Pre-transplant sensitisation to organ-specific antigens and vascular endothelial cell antigens may arise in the same way as anti-MHC antibodies, through rejection of a prior graft, pregnancy or by cross-reaction with infectious agents, or may be the result of circulating immunogenic vascular endothelial cells transfused along with blood (Sbarbati et al, 1991; Bouvier et al., 1970). Preliminary studies have indicated that the incidence of preformed anti-endothelial cell antibodies (AECA) pre-transplant, is often greater than 7% of patients awaiting a kidney graft. (Cerilli and Brasile, 1988).
The hypothesis to be tested was that conserved autoantibodies reactive with vascular endothelial cell antigens, are important markers of renal allograft rejection.
I developed a whole cell ELISA, using glutaraldehyde-fixed human umbilical vein endothelial cells (HUVEC) as substrate, to investigate the level of anti-endothelial cell antibody reactivity in the pre-transplant sera from renal transplant recipients some of whom had subsequent episodes of rejection.
The HUVEC ELISA was used to screen several groups of sera for AECA reactivity. No significant AECA reactivity was detected in pre-transplant sera from patient who either had subsequent rejection of their grafts or patients who showed no evidence of graft rejection. However significant AECA reactivity was detected in the sera of patients with primary sclerosing cholangitis (PSC), but no significant AECA reactivity was detected in sera from alcoholics with liver disease or patients with IgG myeloma.
Immunoblot analysis showed that the reactivity of the pooled positive control sera detected by the HUVEC ELISA, correlated with reactivity to HUVEC proteins, as well as B-cell proteins.
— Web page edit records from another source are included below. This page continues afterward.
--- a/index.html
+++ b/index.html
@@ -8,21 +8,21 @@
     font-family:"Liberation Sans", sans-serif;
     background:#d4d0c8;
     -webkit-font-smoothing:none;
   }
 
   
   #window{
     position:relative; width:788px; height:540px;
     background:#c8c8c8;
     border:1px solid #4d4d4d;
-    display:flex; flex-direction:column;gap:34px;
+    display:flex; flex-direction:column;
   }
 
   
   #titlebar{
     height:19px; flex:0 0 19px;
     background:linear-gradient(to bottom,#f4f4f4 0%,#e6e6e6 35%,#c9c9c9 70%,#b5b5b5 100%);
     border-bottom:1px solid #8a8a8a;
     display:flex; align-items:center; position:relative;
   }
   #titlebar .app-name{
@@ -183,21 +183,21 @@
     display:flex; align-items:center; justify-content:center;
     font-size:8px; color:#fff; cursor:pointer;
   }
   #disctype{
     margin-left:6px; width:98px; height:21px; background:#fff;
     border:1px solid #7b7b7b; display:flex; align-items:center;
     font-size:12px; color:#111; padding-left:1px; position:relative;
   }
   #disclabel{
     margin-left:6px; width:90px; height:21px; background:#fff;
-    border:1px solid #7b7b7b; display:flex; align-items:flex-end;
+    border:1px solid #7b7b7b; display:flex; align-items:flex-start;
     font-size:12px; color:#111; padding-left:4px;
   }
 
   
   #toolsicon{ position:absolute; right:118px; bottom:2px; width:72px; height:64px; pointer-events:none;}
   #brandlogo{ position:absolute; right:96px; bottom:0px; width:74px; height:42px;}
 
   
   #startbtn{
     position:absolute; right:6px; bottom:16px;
My results suggest that there is no association between renal allograft rejection and the presence of AECA reactivity detected by ELISA using glutaraldehyde fixed HUVEC as substrate. However AECA was detected in serum samples from patients with PSC. Further study of AECA frequency, nature and relation to renal transplantation and vascular disease is needed, to elucidate their pathogenic role, if any, of AECA.
This thesis suggests that intra-graft levels of PPET-1, ETA or ETB mRNA cannot be used as markers of rejection in human renal transplantation. Furthermore AECA reactivity in pre-transplant sera assayed by ELISA using glutaraldehyde fixed HUVEC as substrate, cannot be used as a marker for subsequent rejection episodes in human renal transplantation.